五十住和樹 (2020年8月16日付 東京新聞朝刊)
子育て世代がつながる

家族のこと話そう

写真

(隈崎稔樹撮影)

福山雅治さんの事務所に書類送った母

 2つ上の兄と父母の4人家族です。僕がこの世界に入るきっかけを作ったのはお母さん。小学4年の時、「どっちの料理ショー」という番組のオーディションに兄弟で応募しました。僕が受かっちゃって、収録の帰り道にお母さんから「こういう仕事、楽しい?」と聞かれたんです。無邪気に「楽しかった」と答えたら、何を勘違いしたのか、自分が好きだった福山雅治さんの所属事務所に書類を送ったんです。
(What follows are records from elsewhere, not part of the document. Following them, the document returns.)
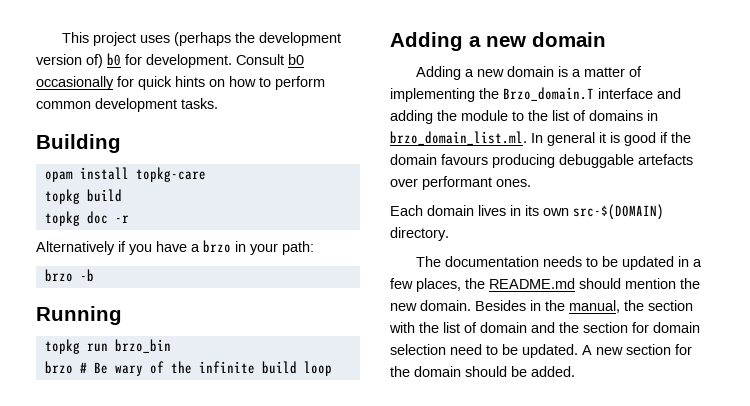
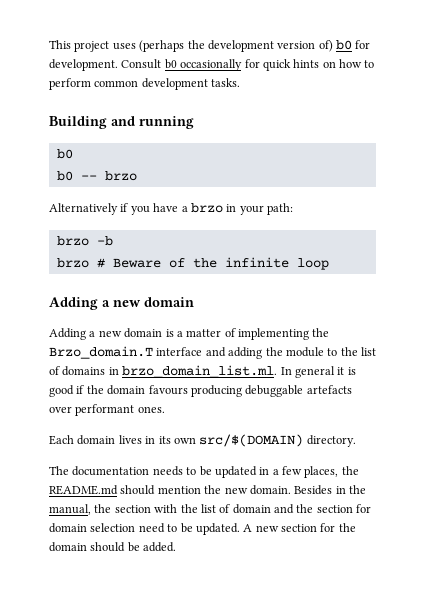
- Building
- opam install topkg-care
- topkg build
- topkg doc -r
+ Building and running
+ b0
+ b0 -- brzo
- Running
- topkg run brzo_bin
- brzo # Be wary of the infinite build loop
+ brzo # Beware of the infinite loop
- Each domain lives in its own src-$(DOMAIN) directory.
+ Each domain lives in its own src/$(DOMAIN) directory.

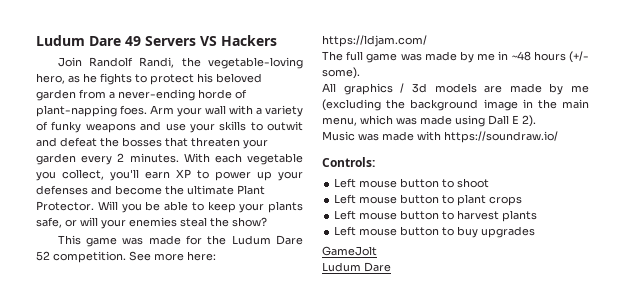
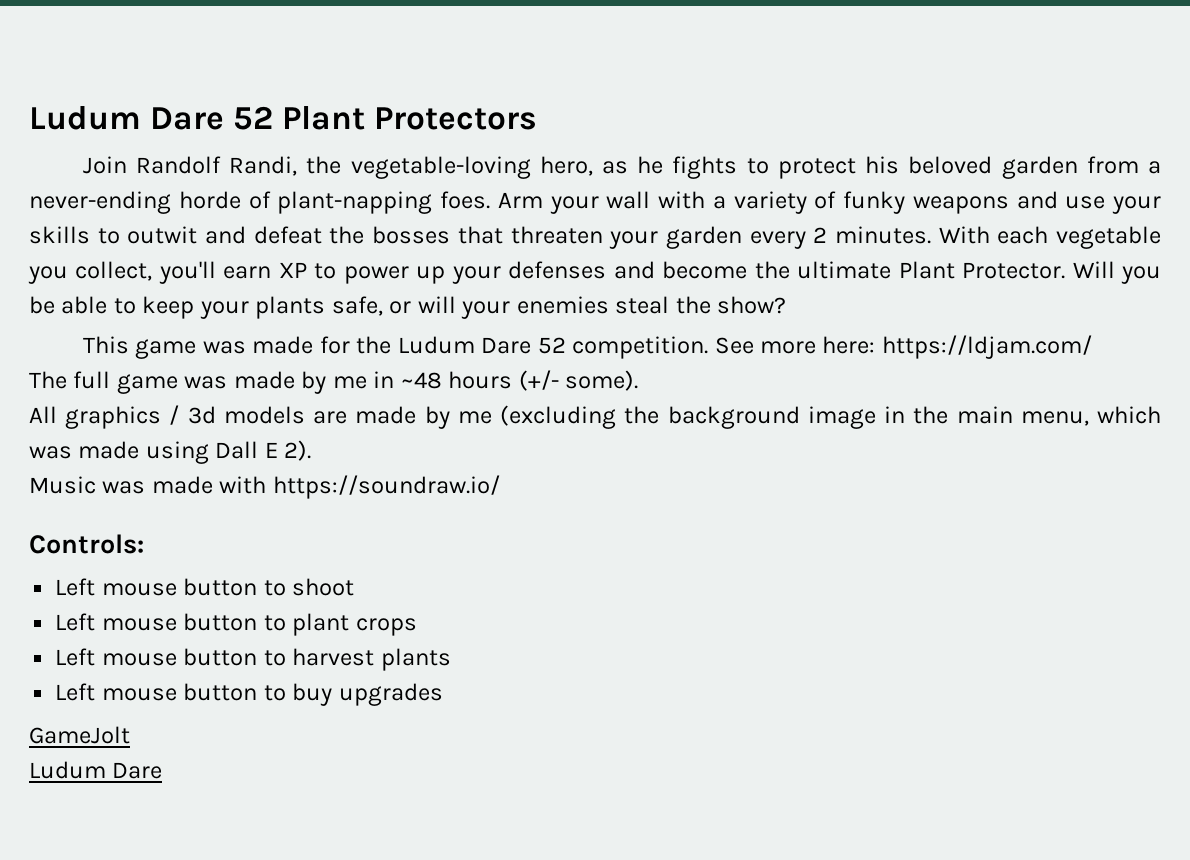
- Ludum Dare 49 Servers VS Hackers
+ Ludum Dare 52 Plant Protectors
 チャンスだと、やらせてみようと思ったんでしょうね。でも、僕はサッカー少年で、やったこともないダンスとか歌、お芝居が本当に嫌で。週に1回のレッスンで、泣きながら何回も「今日はもう、無理」と抵抗すると、「決めたのにやらないんだったらもう、やめた方がいい。事務所に電話する」。そう言われると「ちょっと待って、そこまでは」となる。お母さんの少し厳しめな励ましが、今の自分につながっています。

勝負メシは鶏もも肉の塩こうじ漬け

 中学1年の時、学校での人間関係に悩んだことがありました。お母さんがいち早く察知して掛け合ってくれたのですが、一番うれしかったのは自分を最後まで信頼してくれたことです。将来的に家族を持ったら、自分の家族を信じることはマスト(不可欠)だと思いますね。

 仕事を終えて家に帰ると、必ずお母さんのご飯がある。ある時、仕事中に何回も電話の着信があって。「何かあったの?」とかけ直すと、「今日は何が食べたいのかなって思って」。塩こうじに漬け込んで焼く鶏のもも肉がすごくおいしいです。僕の勝負メシかな。

 お父さんは僕の仕事にあまり関心がないようですが、いつも「体には気を付けろよ」「何があっても、体が第一だよ」と声を掛けてくれる。自己管理が大切だと思っているので、疲れている時にはこの言葉が身に染みます。

劣等感抱いていた兄からのうれしい言葉

 僕が小さいころに箱根へ家族で行った時、ロープウエーで一緒になった外国人家族とうちの父母が楽しそうに会話する姿をよく思い出します。初めての人と笑顔でコミュニケーションするのは楽しいんだと教えられた。自分が人と話すのが好きになったのは両親のおかげ。仕事にもすごく役に立ってます。

 僕は小さい時からお兄ちゃんへの劣等感がすごかった。サッカーもうまいし勉強もでき、女の子にもてる。そんな兄から「好きなことをやれるってうらやましいな」と言われた時があった。夢に向かって必死になっている自分を買ってくれていると、うれしくなった。役者としてしっかり自立しなきゃと思いますね。

溝口琢矢(みぞくち・たくや)

1995年、東京都生まれ。2007年にデビューし、「仮面ライダー」シリーズなどテレビドラマや映画、ミュージカルなどに出演多数。28日から9月6日まで東京・サンシャイン劇場、9月22日に愛知県刈谷市総合文化センターである舞台「かがみの孤城」に出演予定。